**Problem**
In the entries below, the lines from the one with "[369,69,422,84] entire -> (318, 67) none" through the one with "[554,418,574,427] Let ->" are to be copied exactly; both ends count.

**Material to process**
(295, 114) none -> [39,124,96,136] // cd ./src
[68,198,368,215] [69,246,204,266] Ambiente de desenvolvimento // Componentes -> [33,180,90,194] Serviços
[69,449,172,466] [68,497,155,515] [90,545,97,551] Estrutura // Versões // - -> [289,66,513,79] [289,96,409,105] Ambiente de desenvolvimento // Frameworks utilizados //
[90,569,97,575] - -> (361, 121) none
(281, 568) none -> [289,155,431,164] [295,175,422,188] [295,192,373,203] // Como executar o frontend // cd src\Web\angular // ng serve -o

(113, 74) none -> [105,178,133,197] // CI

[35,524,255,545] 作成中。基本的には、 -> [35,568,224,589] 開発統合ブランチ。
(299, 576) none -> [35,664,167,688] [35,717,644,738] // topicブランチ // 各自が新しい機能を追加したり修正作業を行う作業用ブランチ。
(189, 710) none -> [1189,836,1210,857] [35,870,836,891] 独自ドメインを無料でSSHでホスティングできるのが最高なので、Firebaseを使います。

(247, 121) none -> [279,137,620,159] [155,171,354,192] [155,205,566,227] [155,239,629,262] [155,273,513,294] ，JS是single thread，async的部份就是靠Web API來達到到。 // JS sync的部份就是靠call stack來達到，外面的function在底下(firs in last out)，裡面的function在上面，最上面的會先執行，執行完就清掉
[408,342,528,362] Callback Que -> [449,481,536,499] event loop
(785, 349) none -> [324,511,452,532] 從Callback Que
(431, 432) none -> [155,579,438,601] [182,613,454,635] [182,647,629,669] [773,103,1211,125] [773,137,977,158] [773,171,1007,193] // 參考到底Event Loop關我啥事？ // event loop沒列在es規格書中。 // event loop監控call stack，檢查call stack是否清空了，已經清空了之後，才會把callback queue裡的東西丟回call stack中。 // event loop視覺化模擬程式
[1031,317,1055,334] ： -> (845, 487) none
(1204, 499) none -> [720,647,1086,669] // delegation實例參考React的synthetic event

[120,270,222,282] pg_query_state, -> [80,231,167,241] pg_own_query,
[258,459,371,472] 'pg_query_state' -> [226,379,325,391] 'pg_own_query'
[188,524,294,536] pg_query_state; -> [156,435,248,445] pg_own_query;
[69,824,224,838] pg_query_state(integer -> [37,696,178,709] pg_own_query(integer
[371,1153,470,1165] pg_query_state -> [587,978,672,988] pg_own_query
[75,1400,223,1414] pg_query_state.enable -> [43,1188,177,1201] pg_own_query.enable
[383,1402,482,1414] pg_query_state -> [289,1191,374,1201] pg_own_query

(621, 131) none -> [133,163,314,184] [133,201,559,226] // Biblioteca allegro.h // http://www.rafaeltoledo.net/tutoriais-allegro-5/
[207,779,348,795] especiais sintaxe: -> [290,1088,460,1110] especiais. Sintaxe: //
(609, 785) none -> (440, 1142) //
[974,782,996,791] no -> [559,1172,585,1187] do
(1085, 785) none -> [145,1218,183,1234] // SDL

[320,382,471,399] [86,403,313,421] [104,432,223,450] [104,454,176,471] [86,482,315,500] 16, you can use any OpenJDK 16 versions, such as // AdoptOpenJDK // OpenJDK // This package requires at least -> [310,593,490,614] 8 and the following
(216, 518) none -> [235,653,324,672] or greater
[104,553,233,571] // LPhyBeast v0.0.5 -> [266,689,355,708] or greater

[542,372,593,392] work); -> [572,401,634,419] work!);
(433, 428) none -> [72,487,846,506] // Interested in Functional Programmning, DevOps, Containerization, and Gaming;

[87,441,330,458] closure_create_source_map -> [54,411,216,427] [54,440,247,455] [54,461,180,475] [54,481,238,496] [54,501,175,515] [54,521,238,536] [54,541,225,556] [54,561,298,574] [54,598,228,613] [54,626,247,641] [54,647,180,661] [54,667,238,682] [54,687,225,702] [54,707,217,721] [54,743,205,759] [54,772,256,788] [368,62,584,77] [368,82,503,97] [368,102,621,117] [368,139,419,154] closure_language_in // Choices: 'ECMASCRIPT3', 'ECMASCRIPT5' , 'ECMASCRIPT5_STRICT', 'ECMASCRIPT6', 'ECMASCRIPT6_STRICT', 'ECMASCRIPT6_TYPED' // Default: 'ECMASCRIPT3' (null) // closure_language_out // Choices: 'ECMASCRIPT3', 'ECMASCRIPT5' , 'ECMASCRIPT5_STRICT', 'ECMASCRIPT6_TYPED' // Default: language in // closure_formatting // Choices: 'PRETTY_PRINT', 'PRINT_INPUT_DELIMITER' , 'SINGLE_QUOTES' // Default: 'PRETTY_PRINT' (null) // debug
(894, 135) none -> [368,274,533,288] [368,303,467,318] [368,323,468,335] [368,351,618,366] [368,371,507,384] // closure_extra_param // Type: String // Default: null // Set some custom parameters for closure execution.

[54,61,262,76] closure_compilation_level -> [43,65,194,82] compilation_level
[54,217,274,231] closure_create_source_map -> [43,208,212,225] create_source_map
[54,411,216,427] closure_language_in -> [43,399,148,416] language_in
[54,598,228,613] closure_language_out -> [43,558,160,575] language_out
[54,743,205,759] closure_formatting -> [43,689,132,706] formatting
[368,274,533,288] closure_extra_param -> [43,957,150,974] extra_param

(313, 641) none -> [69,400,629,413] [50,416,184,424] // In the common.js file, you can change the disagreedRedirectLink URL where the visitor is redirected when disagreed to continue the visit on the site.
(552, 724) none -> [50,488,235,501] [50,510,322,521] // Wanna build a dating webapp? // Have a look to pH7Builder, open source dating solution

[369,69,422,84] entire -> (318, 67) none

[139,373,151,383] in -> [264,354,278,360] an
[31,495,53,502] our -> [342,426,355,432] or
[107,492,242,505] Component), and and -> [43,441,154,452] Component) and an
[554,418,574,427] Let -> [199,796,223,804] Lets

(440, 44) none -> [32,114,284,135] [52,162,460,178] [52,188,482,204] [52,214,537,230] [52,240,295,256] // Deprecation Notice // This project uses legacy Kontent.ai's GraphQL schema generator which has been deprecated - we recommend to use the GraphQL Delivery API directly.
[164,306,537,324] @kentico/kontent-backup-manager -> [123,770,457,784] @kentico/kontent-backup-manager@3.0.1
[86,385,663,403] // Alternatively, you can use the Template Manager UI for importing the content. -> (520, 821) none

**Exercise result**
[369,69,422,84] entire -> (318, 67) none

[139,373,151,383] in -> [264,354,278,360] an
[31,495,53,502] our -> [342,426,355,432] or
[107,492,242,505] Component), and and -> [43,441,154,452] Component) and an
[554,418,574,427] Let -> [199,796,223,804] Lets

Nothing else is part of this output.